Limitations and Directions for Future Research There are several limitation to the current study. Any of which, could have generated enough error to skew the results. First and foremost, the student sample may not generalize to some organizations as these jobs are not career choices. Additionally, the assumption of normality was violated. The data were not normal which may have caused problems with the interpretation of the EFA, CFA, and regression analyses. Another limitation of the study was that as the data were cleaned, missing data in both samples were replaced with medians. This caused a restriction in range which may have further skewed the results of this study. However, this effect of the restriction in range should be minimal, given the small amount of missing data (no more than 6.9%). In order to minimize these effects future research should strive to utilize truly random sampling at multiple time intervals. Methodology aside, future research is needed to better determine the role of evaluation in the prediction of job attitudes. Previous research has indicated that evaluation may be a useful 30

tool in predicting job attitudes (Crites et al., 1994; Hulin & Judge, 2003; Tekell, Yeoh, & Huff, 2006).

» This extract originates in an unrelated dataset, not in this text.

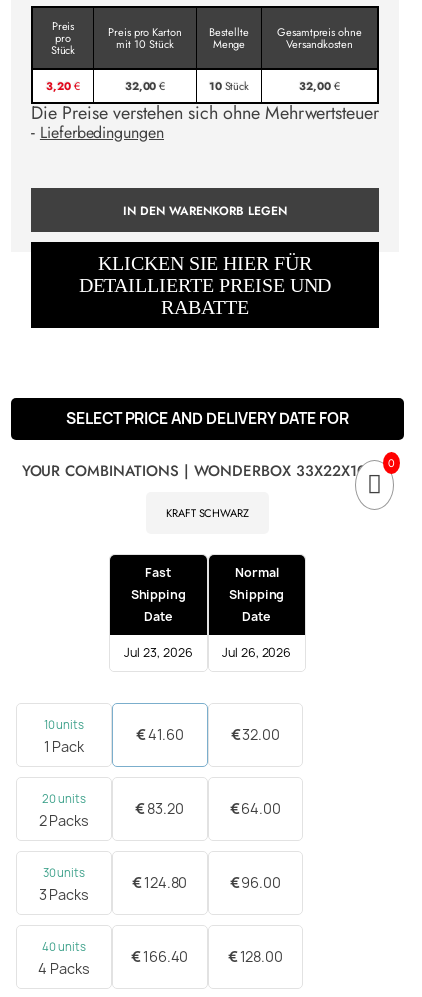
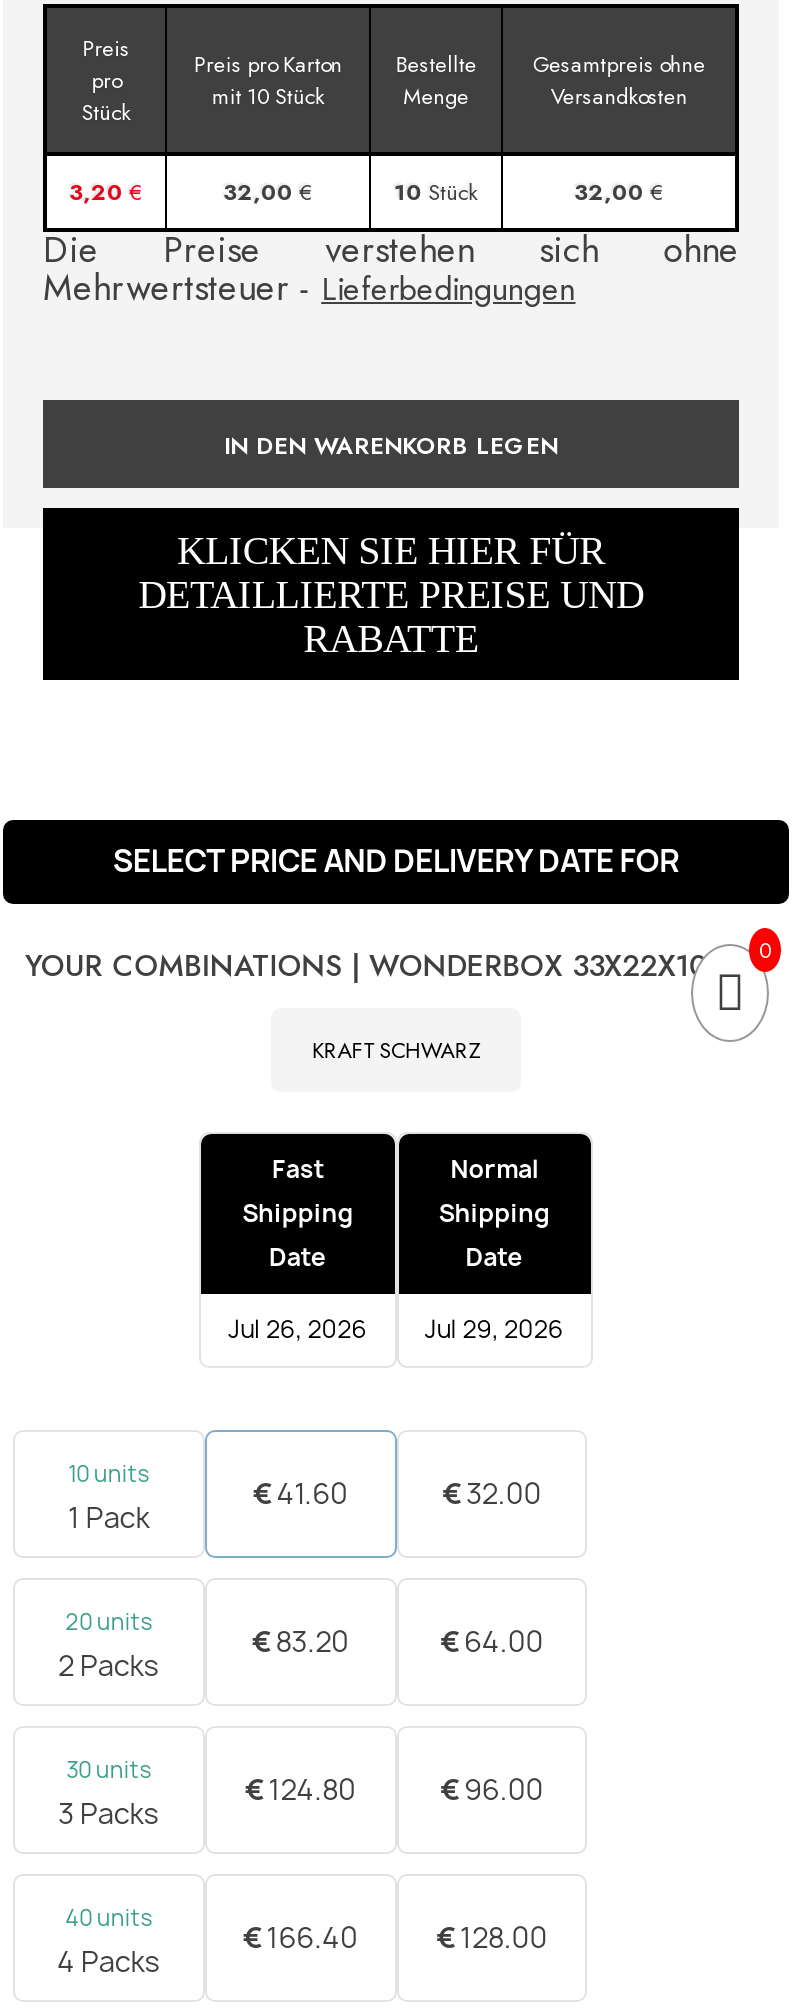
- Jul 23, 2026
+ Jul 26, 2026

- Jul 26, 2026
+ Jul 29, 2026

However, this study showed evaluation to add nothing practically significant to the prediction of the general or faces variety of satisfaction. Furthermore, the results show job evaluation and job satisfaction to be very different constructs. Evaluation may be a valuable tool in closing the gaps in attitude prediction. However, without further exploration of this variable's contribution remains, at best, muddled. In addition to the evaluation variable the affective and cognitive scales require further refinement. Additional items and assessment methods should be created and tested to build upon the base of the current scales. These two scales show themselves to be predictive of job satisfaction but they may be predictive of job attitudes other than job satisfaction. Adding additional items may improve prediction or show areas for improvement. Researchers should further explore the exact factor structure of these scales as well. The 3 factor structure suggested by the second sample may be in some way related to evaluation. However, in order to confirm or rule out sample specific results additional items should be added and tested on larger, more representative samples. Further research is needed not only in the area of affective and cognitive structure but also in their functions and predictive abilities. This study did not address the relationships and predictive abilities of the positive and negative factors within the affective and cognitive scales. The individual positive and negative factors within each scale may have unique predictive abilities, or provide some function within the attitude. Future research should include factor level analyses in order to determine the full value of the scales in both their present and refined forms. Also of note, the affective and cognitive items used were based on the semantic differential scales used by Crites et al. (1994). These scales carry the inherent problem of using

31

end points that are not wholly opposite one another. Crites et al. (1994) offered a caution on this in their write up of their instrument, saying that too often items focus on some other aspect or tone of the evaluation. As additional items are added to the affective and cognitive scales found here, researchers should try to ensure that every item has truly opposite end points and avoid focusing on a single aspect or tone. Finally, future research should examine the affective items themselves. Affect accounted for the majority of the variance in every regression model. This is not an unheard of result and may be caused by participants allowing their affective reactions to attitude objects greater influence on their decisions (Salancik& Pfeffer, 1978; Verplanken et al., 1998; Zajonc, 1980). This may also be a case of unintended affect priming causing affect to be more accessible to the participants in this particular sample (Millar & Tesser, 1986; Weiss & Croponzano, 1996). Further research needs to be conducted in order to determine if this effect was sample specific or evidence of a larger trend in the prediction of attitudes.